• Task to complete
Only the lines from the one containing "-111,20 +111,21 @@" to the end of the entries should be written out, each exactly as it stands, both ends included.

*** Listed entries Section Begins ***

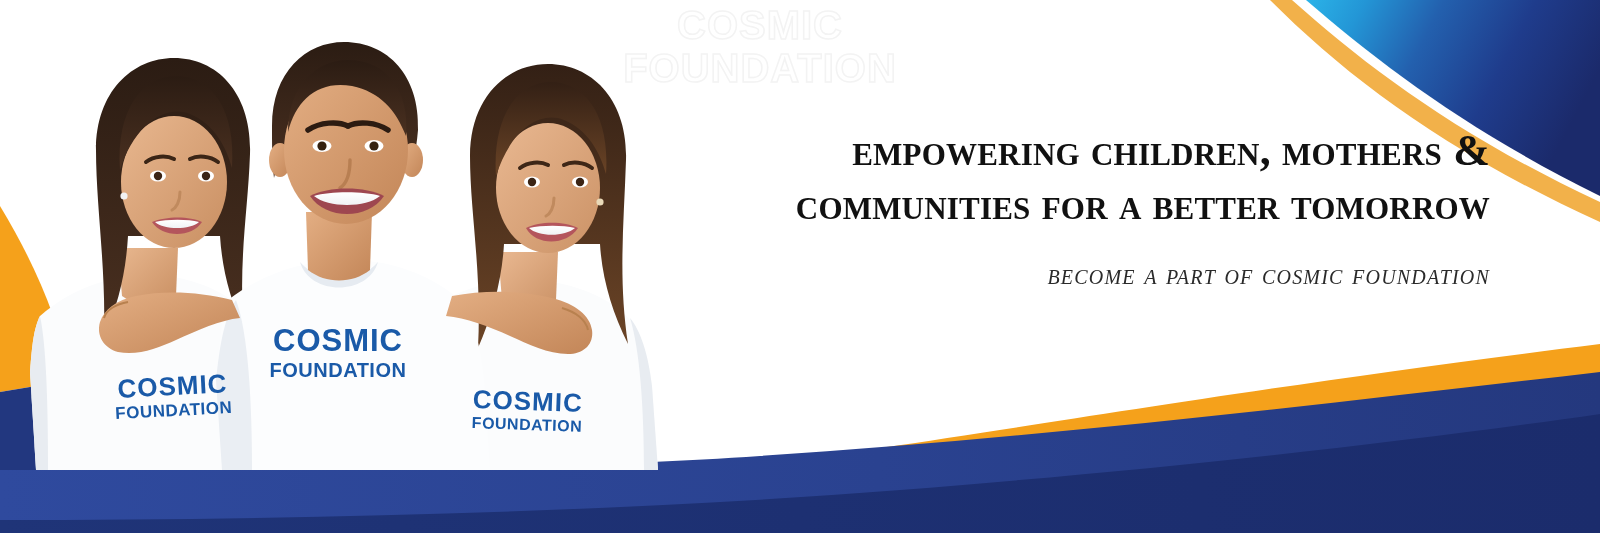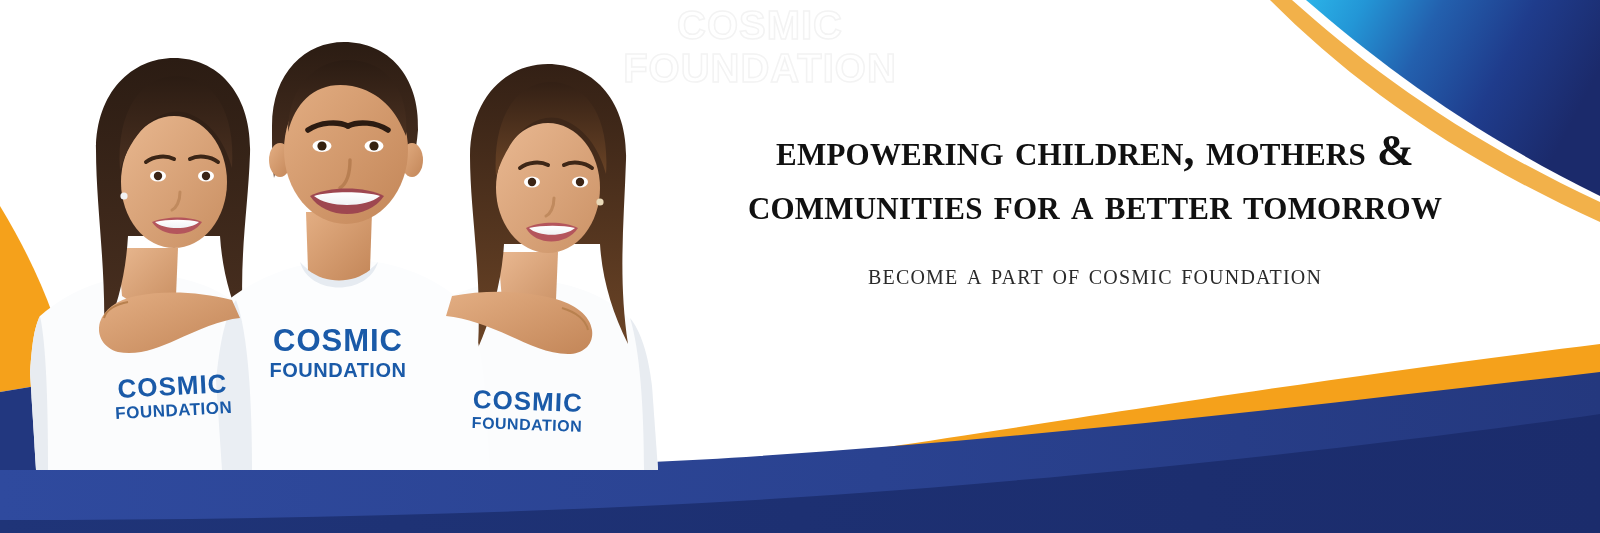--- a/index.html
+++ b/index.html
@@ -88,21 +88,21 @@
   .shirt-right { left: 455px; top: 387px; width: 145px; transform: rotate(2deg); }
   .shirt-right .l1 { font-size: 26px; }
   .shirt-right .l2 { font-size: 16px; }
 
   
   .copy {
     position: absolute;
     left: 700px;
     top: 124px;
     width: 790px;
-    text-align: center;
+    text-align: right;
   }
   .headline {
     margin: 0;
     font-family: "Liberation Serif", "DejaVu Serif", serif;
     font-weight: 700;
     font-size: 44px;
     line-height: 1.22;
     letter-spacing: 0.2px;
     color: #111111;
     font-variant: small-caps;
@@ -111,20 +111,21 @@
   .subline {
     margin: 26px 0 0 0;
     font-family: "Liberation Serif", "DejaVu Serif", serif;
     font-weight: 400;
     font-size: 29px;
     line-height: 1.2;
     letter-spacing: 1.2px;
     color: #2a2a2a;
     font-variant: small-caps;
     text-transform: lowercase;
+    font-style: italic;
   }
 </style>
 </head>
 <body>
 
 <div class="banner">
 
   <svg class="deco-svg" viewBox="0 0 1600 533" preserveAspectRatio="none">
     <defs>
       <linearGradient id="topGrad" x1="0" y1="0" x2="1" y2="0.35">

*** Listed entries Section Ends ***

• Task output
@@ -111,20 +111,21 @@
   .subline {
     margin: 26px 0 0 0;
     font-family: "Liberation Serif", "DejaVu Serif", serif;
     font-weight: 400;
     font-size: 29px;
     line-height: 1.2;
     letter-spacing: 1.2px;
     color: #2a2a2a;
     font-variant: small-caps;
     text-transform: lowercase;
+    font-style: italic;
   }
 </style>
 </head>
 <body>
 
 <div class="banner">
 
   <svg class="deco-svg" viewBox="0 0 1600 533" preserveAspectRatio="none">
     <defs>
       <linearGradient id="topGrad" x1="0" y1="0" x2="1" y2="0.35">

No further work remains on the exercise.